= What you need to do =
What comes back must be the data itself, retyped exactly.

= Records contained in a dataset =
========================================

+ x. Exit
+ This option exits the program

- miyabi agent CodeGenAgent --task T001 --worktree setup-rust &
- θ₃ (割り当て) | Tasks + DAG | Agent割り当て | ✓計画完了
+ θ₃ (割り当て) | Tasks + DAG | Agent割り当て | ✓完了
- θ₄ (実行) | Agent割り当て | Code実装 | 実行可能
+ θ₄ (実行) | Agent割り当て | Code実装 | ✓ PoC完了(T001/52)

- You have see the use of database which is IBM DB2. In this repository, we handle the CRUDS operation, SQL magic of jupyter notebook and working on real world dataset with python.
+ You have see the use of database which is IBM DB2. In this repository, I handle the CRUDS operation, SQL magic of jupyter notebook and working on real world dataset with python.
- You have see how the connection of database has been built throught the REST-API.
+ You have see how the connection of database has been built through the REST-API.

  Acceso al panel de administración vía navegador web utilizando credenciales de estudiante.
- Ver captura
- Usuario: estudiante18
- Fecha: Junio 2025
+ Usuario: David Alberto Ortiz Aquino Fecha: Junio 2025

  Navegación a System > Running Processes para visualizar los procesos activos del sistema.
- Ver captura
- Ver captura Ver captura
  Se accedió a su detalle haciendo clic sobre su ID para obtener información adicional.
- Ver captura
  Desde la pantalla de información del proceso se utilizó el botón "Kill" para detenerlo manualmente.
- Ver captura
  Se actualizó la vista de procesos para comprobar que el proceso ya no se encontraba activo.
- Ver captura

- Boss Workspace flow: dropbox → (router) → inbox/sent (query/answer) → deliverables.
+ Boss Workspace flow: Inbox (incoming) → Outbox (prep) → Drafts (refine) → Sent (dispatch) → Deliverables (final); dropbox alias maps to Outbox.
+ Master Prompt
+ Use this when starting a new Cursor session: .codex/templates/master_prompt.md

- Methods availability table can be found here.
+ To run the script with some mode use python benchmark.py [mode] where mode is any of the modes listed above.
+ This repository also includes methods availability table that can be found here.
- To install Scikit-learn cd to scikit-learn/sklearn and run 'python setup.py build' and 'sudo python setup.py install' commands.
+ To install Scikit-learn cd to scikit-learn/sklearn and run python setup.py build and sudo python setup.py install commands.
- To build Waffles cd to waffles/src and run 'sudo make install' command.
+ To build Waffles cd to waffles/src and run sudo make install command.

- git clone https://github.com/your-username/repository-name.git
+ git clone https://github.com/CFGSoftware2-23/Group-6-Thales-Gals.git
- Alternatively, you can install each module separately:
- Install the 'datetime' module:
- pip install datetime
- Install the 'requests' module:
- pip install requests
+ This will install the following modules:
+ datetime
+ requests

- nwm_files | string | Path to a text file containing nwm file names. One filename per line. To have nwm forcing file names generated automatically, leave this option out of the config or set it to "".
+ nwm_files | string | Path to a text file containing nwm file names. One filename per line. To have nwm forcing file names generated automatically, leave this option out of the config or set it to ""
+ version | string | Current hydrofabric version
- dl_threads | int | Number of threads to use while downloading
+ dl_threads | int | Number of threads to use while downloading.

========================================

= Reply to the task =
+ x. Exit
+ This option exits the program

- miyabi agent CodeGenAgent --task T001 --worktree setup-rust &
- θ₃ (割り当て) | Tasks + DAG | Agent割り当て | ✓計画完了
+ θ₃ (割り当て) | Tasks + DAG | Agent割り当て | ✓完了
- θ₄ (実行) | Agent割り当て | Code実装 | 実行可能
+ θ₄ (実行) | Agent割り当て | Code実装 | ✓ PoC完了(T001/52)

- You have see the use of database which is IBM DB2. In this repository, we handle the CRUDS operation, SQL magic of jupyter notebook and working on real world dataset with python.
+ You have see the use of database which is IBM DB2. In this repository, I handle the CRUDS operation, SQL magic of jupyter notebook and working on real world dataset with python.
- You have see how the connection of database has been built throught the REST-API.
+ You have see how the connection of database has been built through the REST-API.

  Acceso al panel de administración vía navegador web utilizando credenciales de estudiante.
- Ver captura
- Usuario: estudiante18
- Fecha: Junio 2025
+ Usuario: David Alberto Ortiz Aquino Fecha: Junio 2025

  Navegación a System > Running Processes para visualizar los procesos activos del sistema.
- Ver captura
- Ver captura Ver captura
  Se accedió a su detalle haciendo clic sobre su ID para obtener información adicional.
- Ver captura
  Desde la pantalla de información del proceso se utilizó el botón "Kill" para detenerlo manualmente.
- Ver captura
  Se actualizó la vista de procesos para comprobar que el proceso ya no se encontraba activo.
- Ver captura

- Boss Workspace flow: dropbox → (router) → inbox/sent (query/answer) → deliverables.
+ Boss Workspace flow: Inbox (incoming) → Outbox (prep) → Drafts (refine) → Sent (dispatch) → Deliverables (final); dropbox alias maps to Outbox.
+ Master Prompt
+ Use this when starting a new Cursor session: .codex/templates/master_prompt.md

- Methods availability table can be found here.
+ To run the script with some mode use python benchmark.py [mode] where mode is any of the modes listed above.
+ This repository also includes methods availability table that can be found here.
- To install Scikit-learn cd to scikit-learn/sklearn and run 'python setup.py build' and 'sudo python setup.py install' commands.
+ To install Scikit-learn cd to scikit-learn/sklearn and run python setup.py build and sudo python setup.py install commands.
- To build Waffles cd to waffles/src and run 'sudo make install' command.
+ To build Waffles cd to waffles/src and run sudo make install command.

- git clone https://github.com/your-username/repository-name.git
+ git clone https://github.com/CFGSoftware2-23/Group-6-Thales-Gals.git
- Alternatively, you can install each module separately:
- Install the 'datetime' module:
- pip install datetime
- Install the 'requests' module:
- pip install requests
+ This will install the following modules:
+ datetime
+ requests

- nwm_files | string | Path to a text file containing nwm file names. One filename per line. To have nwm forcing file names generated automatically, leave this option out of the config or set it to "".
+ nwm_files | string | Path to a text file containing nwm file names. One filename per line. To have nwm forcing file names generated automatically, leave this option out of the config or set it to ""
+ version | string | Current hydrofabric version
- dl_threads | int | Number of threads to use while downloading
+ dl_threads | int | Number of threads to use while downloading.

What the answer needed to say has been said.